Lo irónico es que si mañana dirige en cualquiera de las provincias que hoy lo abominan, incluso La Habana o Villa Clara, los parciales van a olvidar sus males. Lo defenderán a ultranza. Ya lo veremos, es como si necesitáramos siempre la aberración de un guía pulcro. En el colmo del sinsentido, llegaron a decir que el equipo de Matanzas merecía el triunfo, pero Víctor Mesa no. Yo soy matancero, y Mesa no solo merece el triunfo más que Matanzas, sino que lo merece más que cualquier otra provincia o cualquier otro director, excepto, ya sabemos, Urquiola.

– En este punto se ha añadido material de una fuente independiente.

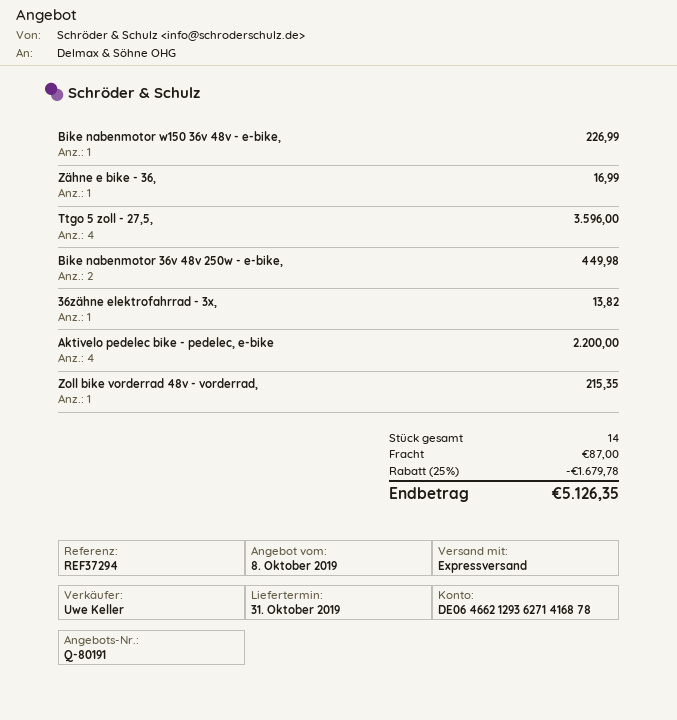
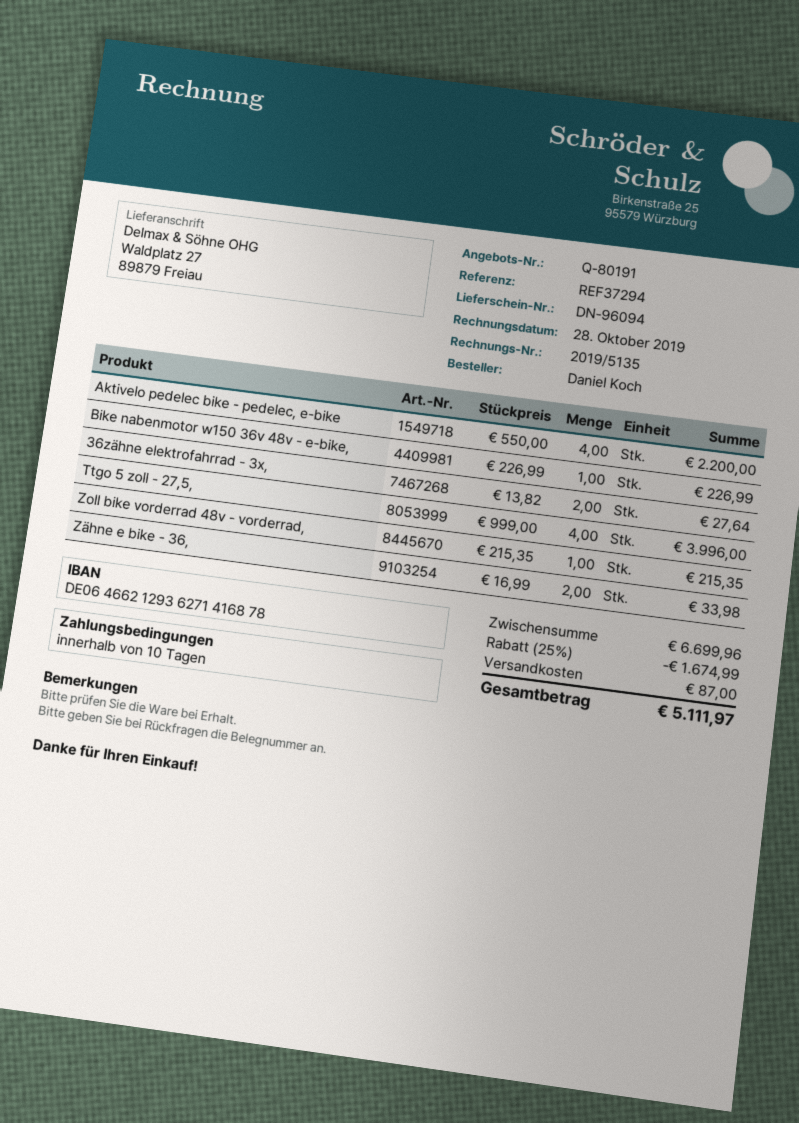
Zähne e bike - 36,: 1 for 16.99 -> 2 for 33.98
Ttgo 5 zoll - 27,5,: 4 for 3596.00 -> 4 for 3996.00
Bike nabenmotor 36v 48v 250w - e-bike,: 2 for 449.98 -> none
36zähne elektrofahrrad - 3x,: 1 for 13.82 -> 2 for 27.64
discount: 25% = 1679.78 -> 25% = 1674.99
total: 5126.35 -> 5111.97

No es, ni mucho menos, un hombre antipopular. Es un caudillo, y allí adonde llegue le harán legión. Los improperios que le gritan se lo gritan a distancia. Su omnipotencia merece fuste, no esta bulla parapetada. Yo, por mi parte, le debo lo que soy. Fui, siempre, el lugar catorce o el quince o el dieciséis, y Víctor Mesa apareció y me puso en postemporada, en dos finales, dentro del podio durante tres años, y eso, lógicamente, implica una deuda de gratitud. Mi condición es la del hijo de campesinos analfabetos que de repente puede estudiar y hacerse médico sin pagar un centavo.

Víctor Mesa, en cambio, si no recula la actitud, pudiera ser el nuevo orden, que te saca del oprobio, te prepara para la cima, pero la cima no llega, el orden envejece, pierde facultades, se vuelve incapaz de lidiar con la derrota, y entonces, si le muestras ambición, te recuerda a toda hora que te sacó del sótano. ¿Les suena familiar? ¿Les suena?

En el pueblo hay muchos Víctor Mesa, pero nosotros criticamos lo que nos conviene.